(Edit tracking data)
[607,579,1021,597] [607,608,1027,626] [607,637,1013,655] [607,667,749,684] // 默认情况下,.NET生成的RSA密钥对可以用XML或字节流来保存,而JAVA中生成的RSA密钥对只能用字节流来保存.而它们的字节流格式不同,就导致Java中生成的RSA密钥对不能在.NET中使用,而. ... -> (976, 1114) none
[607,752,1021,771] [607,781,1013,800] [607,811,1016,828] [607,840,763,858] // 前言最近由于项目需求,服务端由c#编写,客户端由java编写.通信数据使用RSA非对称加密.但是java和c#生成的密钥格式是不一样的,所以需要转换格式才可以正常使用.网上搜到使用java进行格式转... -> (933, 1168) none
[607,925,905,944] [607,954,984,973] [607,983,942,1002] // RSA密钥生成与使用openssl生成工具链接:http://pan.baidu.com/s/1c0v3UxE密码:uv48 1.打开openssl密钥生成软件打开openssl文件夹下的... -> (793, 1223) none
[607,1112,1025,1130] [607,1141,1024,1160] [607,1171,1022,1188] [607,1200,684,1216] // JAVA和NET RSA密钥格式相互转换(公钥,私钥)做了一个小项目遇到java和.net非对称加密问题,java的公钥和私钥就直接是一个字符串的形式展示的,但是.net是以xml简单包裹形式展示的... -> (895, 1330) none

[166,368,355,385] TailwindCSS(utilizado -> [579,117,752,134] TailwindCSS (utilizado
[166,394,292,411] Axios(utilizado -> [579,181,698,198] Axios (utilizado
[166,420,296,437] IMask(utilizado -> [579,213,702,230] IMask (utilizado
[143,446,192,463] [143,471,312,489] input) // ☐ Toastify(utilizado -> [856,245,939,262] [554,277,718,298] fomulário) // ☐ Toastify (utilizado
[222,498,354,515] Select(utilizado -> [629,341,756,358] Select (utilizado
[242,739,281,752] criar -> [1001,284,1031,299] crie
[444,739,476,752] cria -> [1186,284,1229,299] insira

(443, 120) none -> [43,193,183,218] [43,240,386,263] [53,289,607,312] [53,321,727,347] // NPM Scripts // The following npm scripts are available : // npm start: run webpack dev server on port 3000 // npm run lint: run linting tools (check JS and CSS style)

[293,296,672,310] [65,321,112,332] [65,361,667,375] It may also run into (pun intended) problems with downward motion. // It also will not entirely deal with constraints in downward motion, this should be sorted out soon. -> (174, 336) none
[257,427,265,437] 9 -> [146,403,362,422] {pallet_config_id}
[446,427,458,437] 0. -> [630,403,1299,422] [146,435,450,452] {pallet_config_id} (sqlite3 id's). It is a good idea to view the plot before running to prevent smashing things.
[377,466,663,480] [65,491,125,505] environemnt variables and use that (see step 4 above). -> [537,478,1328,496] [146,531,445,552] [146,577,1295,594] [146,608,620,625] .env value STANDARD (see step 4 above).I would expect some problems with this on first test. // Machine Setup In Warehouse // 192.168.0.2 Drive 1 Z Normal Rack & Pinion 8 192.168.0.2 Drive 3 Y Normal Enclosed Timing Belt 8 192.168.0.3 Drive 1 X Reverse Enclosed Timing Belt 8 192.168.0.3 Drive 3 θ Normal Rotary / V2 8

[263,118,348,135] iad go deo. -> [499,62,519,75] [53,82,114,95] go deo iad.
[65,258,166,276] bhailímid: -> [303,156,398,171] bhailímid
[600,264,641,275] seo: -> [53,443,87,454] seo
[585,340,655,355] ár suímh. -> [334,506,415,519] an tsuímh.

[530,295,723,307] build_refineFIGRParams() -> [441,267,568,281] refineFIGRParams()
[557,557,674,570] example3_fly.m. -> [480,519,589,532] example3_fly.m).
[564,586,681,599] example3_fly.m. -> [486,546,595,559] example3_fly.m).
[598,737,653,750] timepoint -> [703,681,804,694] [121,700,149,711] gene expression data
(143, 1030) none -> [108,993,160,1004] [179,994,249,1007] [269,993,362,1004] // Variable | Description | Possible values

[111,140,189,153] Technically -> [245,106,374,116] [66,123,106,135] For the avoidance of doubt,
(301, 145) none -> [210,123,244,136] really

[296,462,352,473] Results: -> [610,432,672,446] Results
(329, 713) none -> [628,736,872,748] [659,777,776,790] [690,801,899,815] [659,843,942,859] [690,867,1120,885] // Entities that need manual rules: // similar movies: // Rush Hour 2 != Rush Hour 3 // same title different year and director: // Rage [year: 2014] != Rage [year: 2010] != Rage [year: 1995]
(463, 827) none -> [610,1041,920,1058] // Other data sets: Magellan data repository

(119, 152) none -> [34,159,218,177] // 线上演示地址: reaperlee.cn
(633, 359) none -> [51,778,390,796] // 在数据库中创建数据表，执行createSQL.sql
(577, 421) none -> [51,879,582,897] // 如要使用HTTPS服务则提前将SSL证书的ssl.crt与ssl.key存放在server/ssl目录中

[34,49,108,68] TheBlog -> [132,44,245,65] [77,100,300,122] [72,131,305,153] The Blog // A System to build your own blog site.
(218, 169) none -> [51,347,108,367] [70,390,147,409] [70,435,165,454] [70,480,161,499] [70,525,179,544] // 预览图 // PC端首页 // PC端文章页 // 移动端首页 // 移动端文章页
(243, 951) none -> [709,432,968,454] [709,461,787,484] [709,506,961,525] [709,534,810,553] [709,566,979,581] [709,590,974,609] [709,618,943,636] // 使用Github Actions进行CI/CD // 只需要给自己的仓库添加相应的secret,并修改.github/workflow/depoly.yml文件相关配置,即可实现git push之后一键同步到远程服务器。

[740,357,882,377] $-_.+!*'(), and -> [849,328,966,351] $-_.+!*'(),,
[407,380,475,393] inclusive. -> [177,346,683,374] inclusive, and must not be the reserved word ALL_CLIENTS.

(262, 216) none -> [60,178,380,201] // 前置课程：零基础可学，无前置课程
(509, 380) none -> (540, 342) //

**ABOUT THIS EXERCISE**
Copy all the lines from the data above that hold the word "utilizado".

**ANSWER**
[166,368,355,385] TailwindCSS(utilizado -> [579,117,752,134] TailwindCSS (utilizado
[166,394,292,411] Axios(utilizado -> [579,181,698,198] Axios (utilizado
[166,420,296,437] IMask(utilizado -> [579,213,702,230] IMask (utilizado
[143,446,192,463] [143,471,312,489] input) // ☐ Toastify(utilizado -> [856,245,939,262] [554,277,718,298] fomulário) // ☐ Toastify (utilizado
[222,498,354,515] Select(utilizado -> [629,341,756,358] Select (utilizado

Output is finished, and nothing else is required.